2020: Auto-updates for themes, plugins and major releases
Version 5.4 “Adderley” was released on March 31, supported by 552 contributors. Named after the Jazz trumpeter Nat Adderley, this version has a brand new welcome guide, improved blocks in editor including three new blocks, enhanced privacy tools and API improvements to better tab menu navigation for keyboard users. WordPress powers around 35% of the web in one form or another now.

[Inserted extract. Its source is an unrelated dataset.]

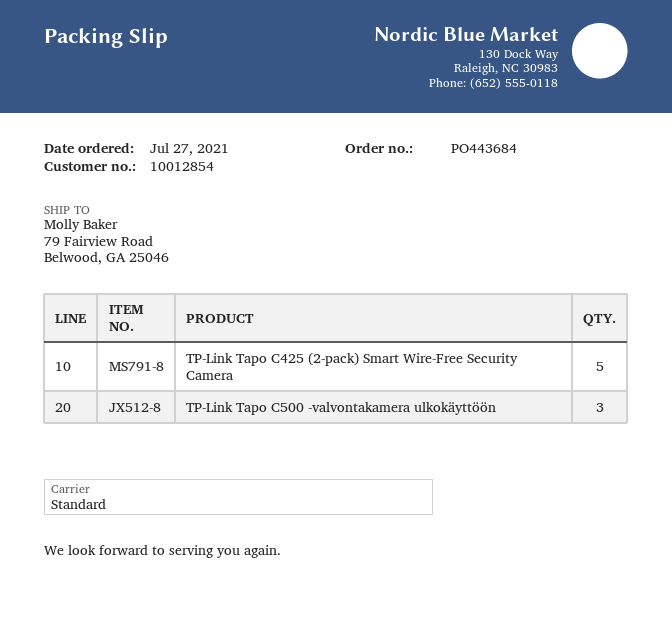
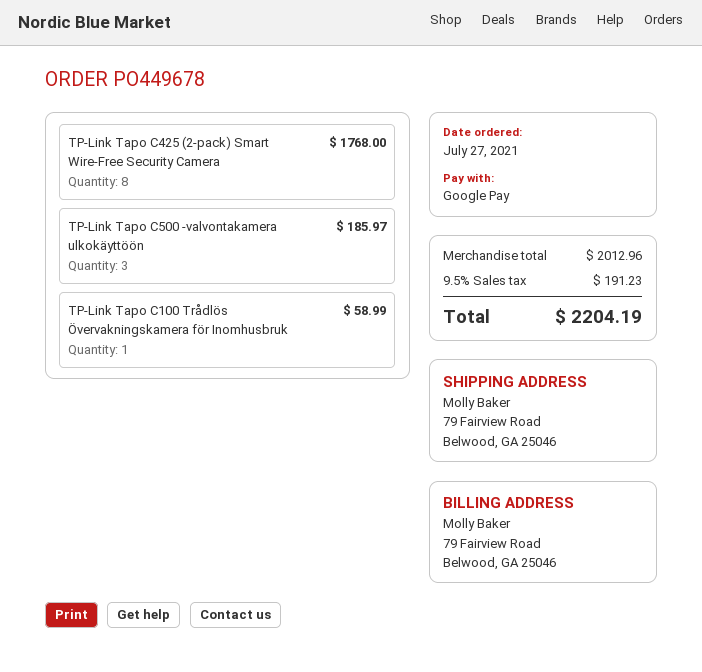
order number: PO443684 -> PO449678
TP-Link Tapo C425 (2-pack) Smart Wire-Free Security Camera: 5 -> 8
TP-Link Tapo C100 Trådlös Övervakningskamera för Inomhusbruk: none -> 1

Version 5.6 “Simone” (named for the legendary performer Nina Simone) released on December 08, 2020 is a historical achievement with an all-women and non-binary release squad led by Josepha Haden. It introduced a new default theme, Twenty Twenty One, block editor improvements, auto-update option for major releases (finally!), increased support for PHP 8, application passwords for REST API authentication and better accessibility.
2021: Drag-and-drop for blocks and patterns
Version 5.7 “Esperanza” named in honour of Esperanza Spalding was released on March 09, 2021. The new editor is easier to use and you can do more without writing custom code. It has drag-and-drop for blocks and patterns, a streamlined admin colour palette, and one-click migration from HTTP to HTTPS. It also includes native support for lazy loading iframes, a follow-up to WordPress’ support for lazy loading for images that came in 5.5.
This is not the end of the story. WordPress continues to mesmerize the world and retain its charm. The noble quest for a leaner, cleaner and safer web still continues with Matt at the helm.